Par ailleurs, l’hypothèse selon laquelle nous nous appuyons exclusivement sur notre expérience personnelle pour déterminer la stratégie à adopter est réductrice. Dans bien des cas, nous comprenons des mots même si nous ne les avons jamais rencontrés directement auparavant, soit parce que nous avons accès à l’expérience des autres (via des dispositifs comme les dictionnaires) soit parce que nous mobilisons des règles d’inférences à partir desquelles nous déterminons le sens d’un mot à partir du sens d’autres mots. Dans le modèle ci-dessus, cela revient à dire que l’individu peut observer un historique H plus large que son expérience personnelle pour former ses croyances. Bien entendu, l’utilisation de H pour inférer des conclusions sur la stratégie requise est confronté au même problème de l’induction que ci-dessus. Autrement dit, la formation de H (au travers de laquelle chacun sélectionne les expériences qui lui paraissent pertinentes) et son utilisation pour former ses croyances (le vecteur de probabilités p) n’est intelligible que si l’on présuppose en amont l’existence d’une règle que l’individu suit plus ou moins consciemment. En clair, j’utilise tel ou tel mot ou j’interprète tel mot de telle manière non pas (ou pas seulement) parce que par le passé j’ai communiqué avec succès ainsi, mais aussi et surtout parce que je sais que les autres membres de la population (de la communauté) parlent tel langage et qu’utiliser tel mot dans telle situation est constitutif de ce langage.

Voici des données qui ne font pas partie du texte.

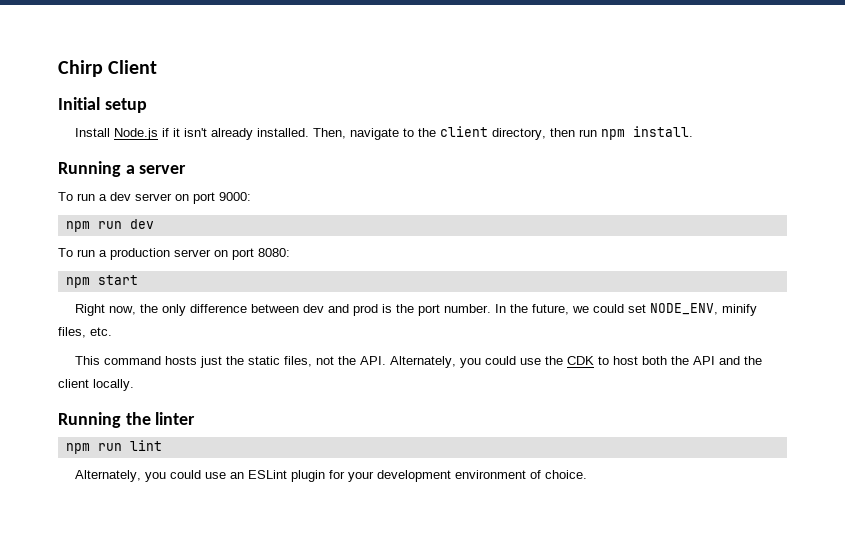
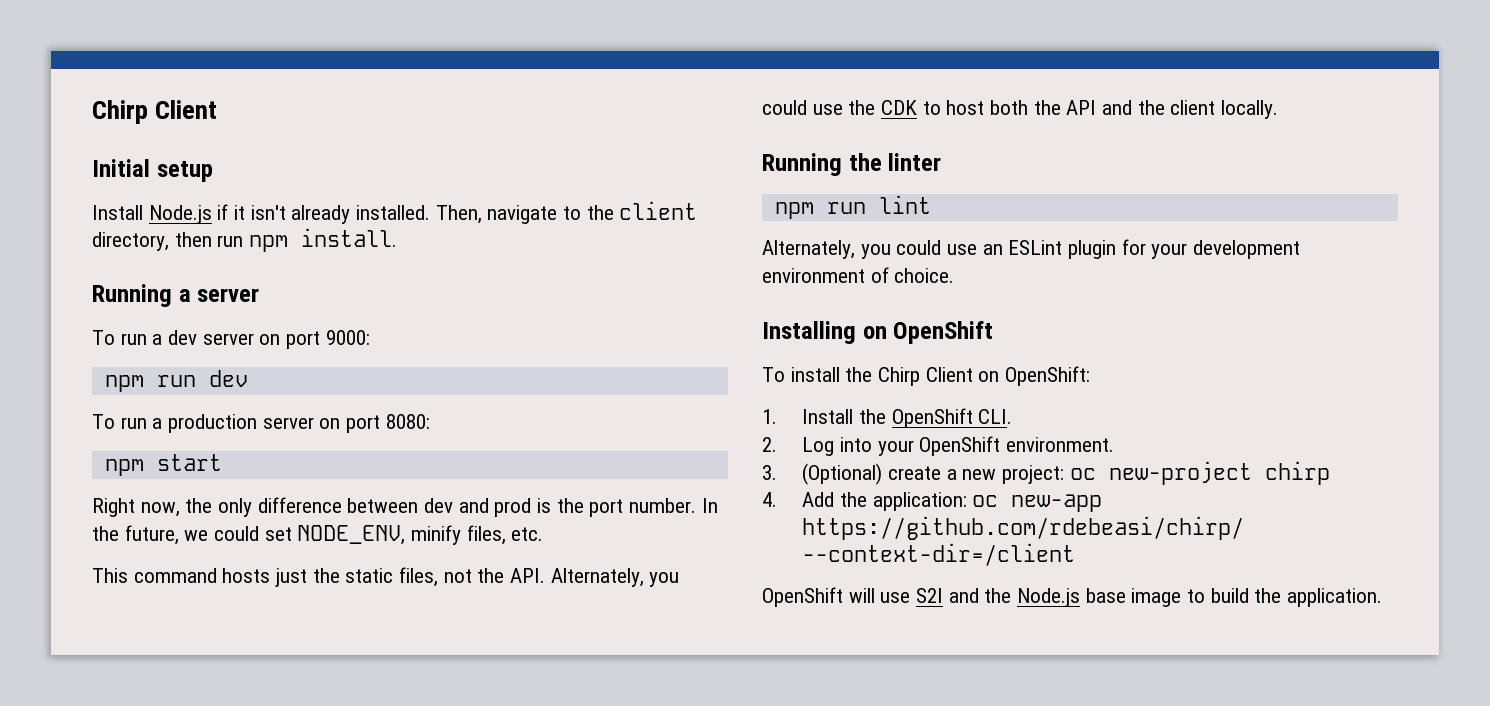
(588, 474) none -> [762,321,994,344] [762,366,1091,386] [762,408,1013,428] [762,436,1114,456] [762,461,1330,485] [762,492,1103,512] [802,516,1245,540] [802,543,1076,566] [762,587,1383,607] // Installing on OpenShift // To install the Chirp Client on OpenShift: // 1. Install the OpenShift CLI. // 2. Log into your OpenShift environment. // 3. (Optional) create a new project: oc new-project chirp // 4. Add the application: oc new-app https://github.com/rdebeasi/chirp/ --context-dir=/client // OpenShift will use S2I and the Node.js base image to build the application.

Au-delà du langage, il me semble que ce point est pertinent pour l’ensemble des règles dites « constitutives ». Même si cette notion est beaucoup critiquée en philosophie aujourd’hui, il me semble qu’elle aide à révéler une propriété ontologique fondamentale du monde social qui découle du fait que nous sommes (contrairement aux autres animaux) doué de la capacité de repérer et de nous représenter de manière abstraite ce qu’est une règle. Dans bien des cas, c’est sur la base de ces représentations que nous prenons une décision, et non pas sur la base d’une simple inférence basée sur des observations passées. Une approche de la notion de règle en termes de théorie des jeux doit être capable de saisir cette dimension.